§ Requirement: Within the entries below, find each line containing the word "option" and copy it.

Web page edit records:
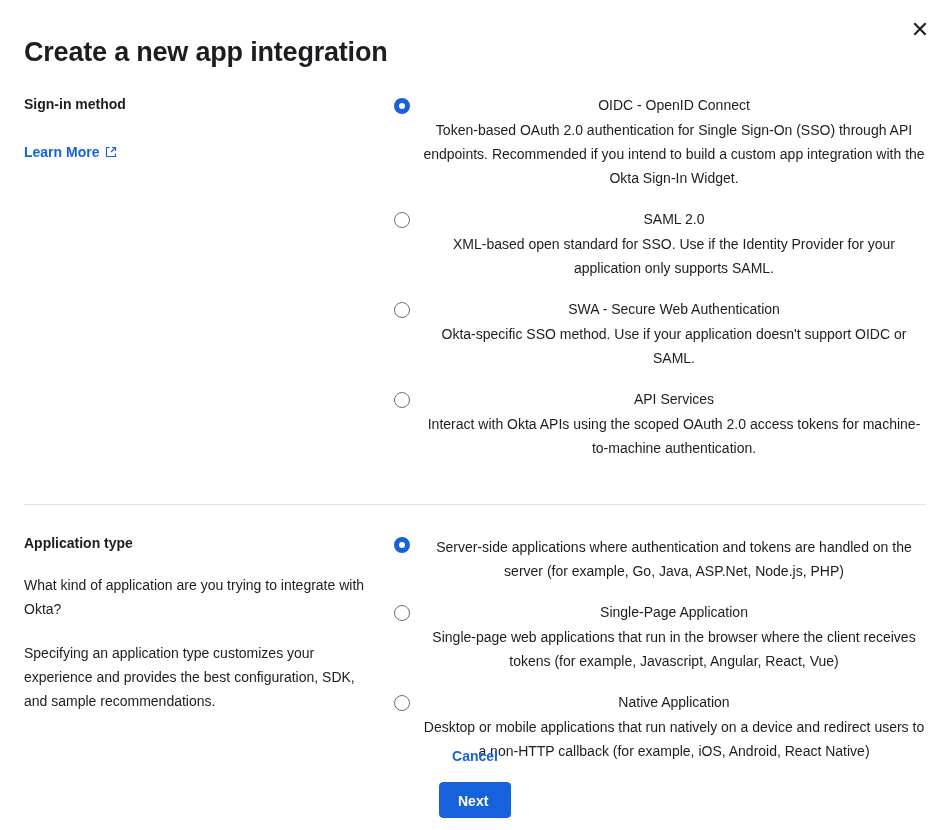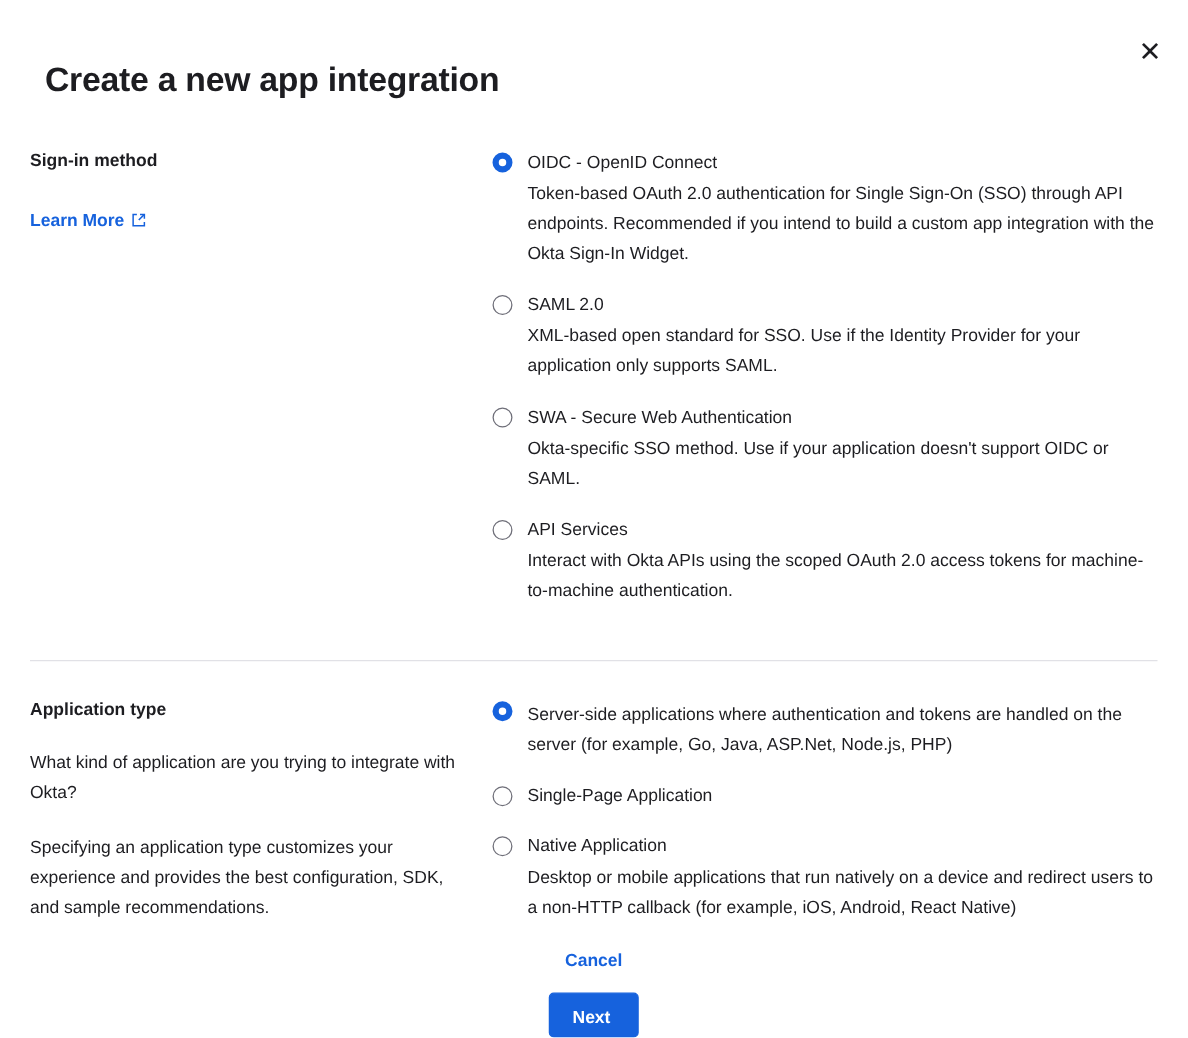--- a/index.html
+++ b/index.html
@@ -43,7 +43,7 @@
     font-weight: bold;
     line-height: 1.2;
     color: #1d1d21;
-    margin: 12px;
+    margin: 0;
     padding: 36px 0 0 24px;
     letter-spacing: -0.2px;
   }

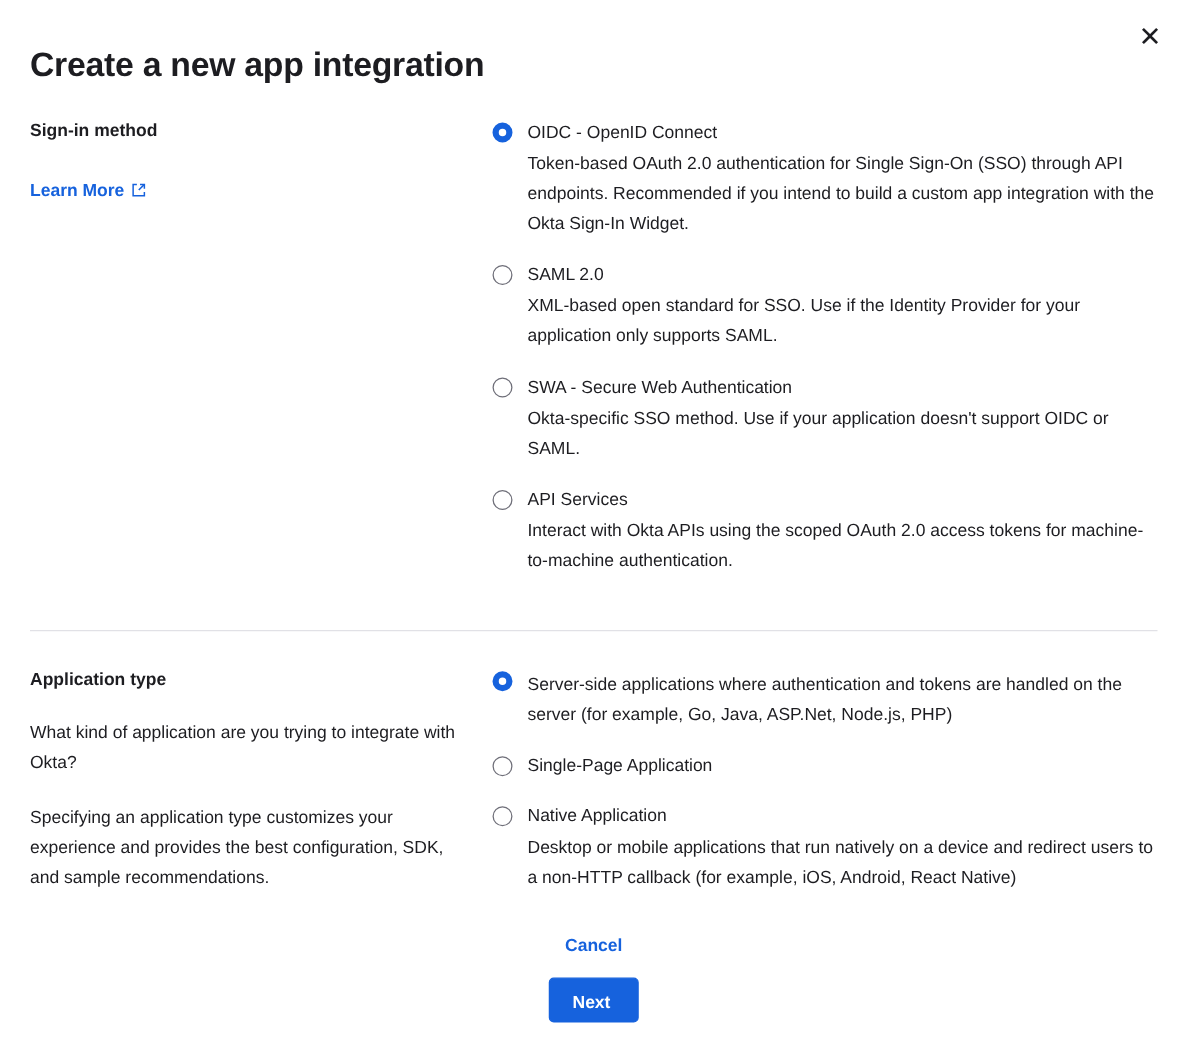--- a/index.html
+++ b/index.html
@@ -58,6 +58,7 @@
   }
   .section-right {
     flex: 1 1 auto;
+    text-align: center;
   }
   .section-label {
     font-size: 14px;

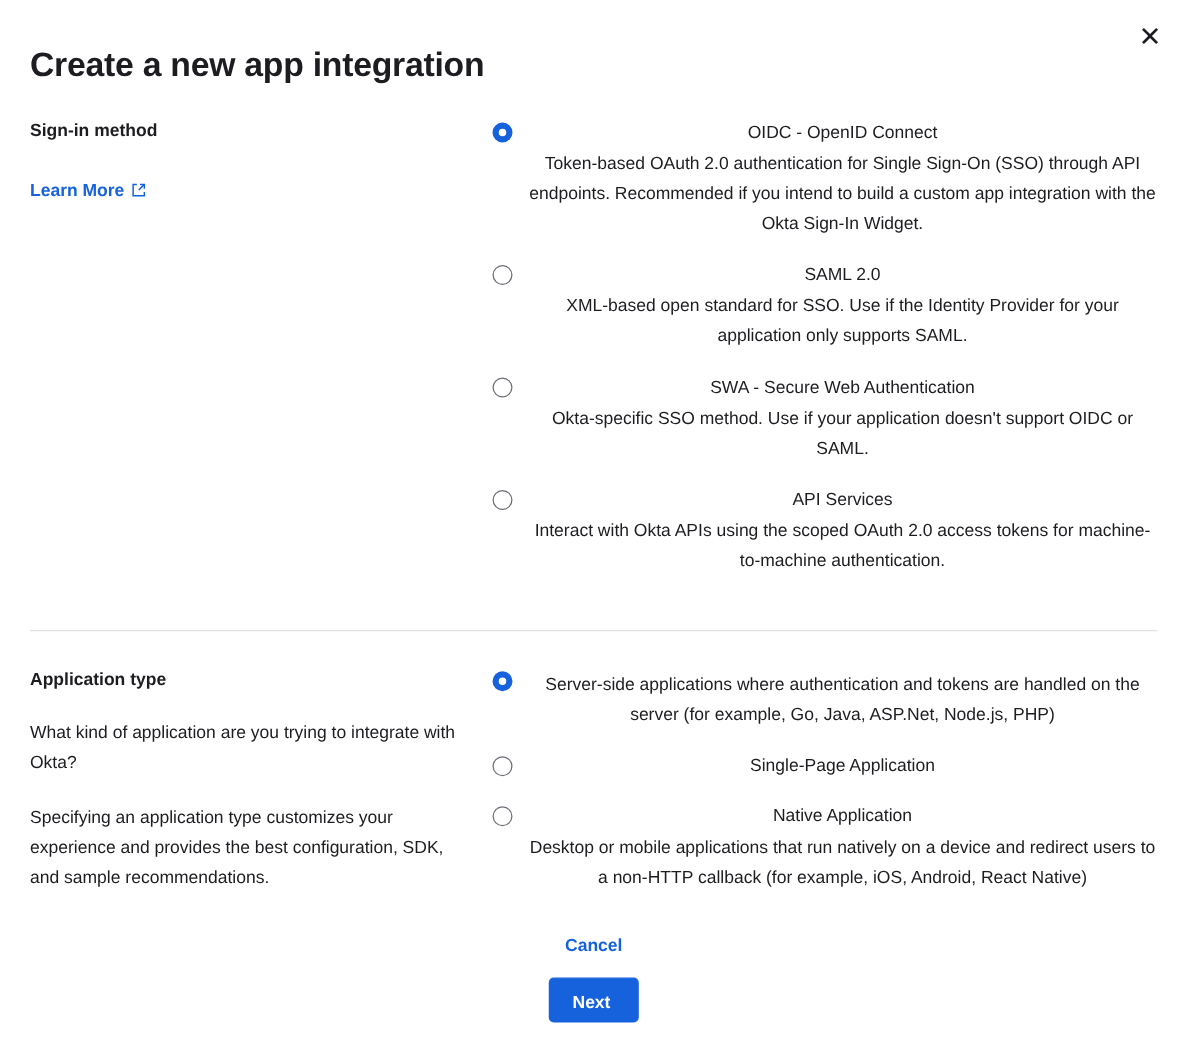--- a/index.html
+++ b/index.html
@@ -248,6 +248,7 @@
         <span class="radio"></span>
         <div class="option-body">
           <div class="option-title">Single-Page Application</div>
+          <div class="option-desc">Single-page web applications that run in the browser where the client receives tokens (for example, Javascript, Angular, React, Vue)</div>
         </div>
       </div>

§ Result:
         <div class="option-body">
           <div class="option-title">Single-Page Application</div>
+          <div class="option-desc">Single-page web applications that run in the browser where the client receives tokens (for example, Javascript, Angular, React, Vue)</div>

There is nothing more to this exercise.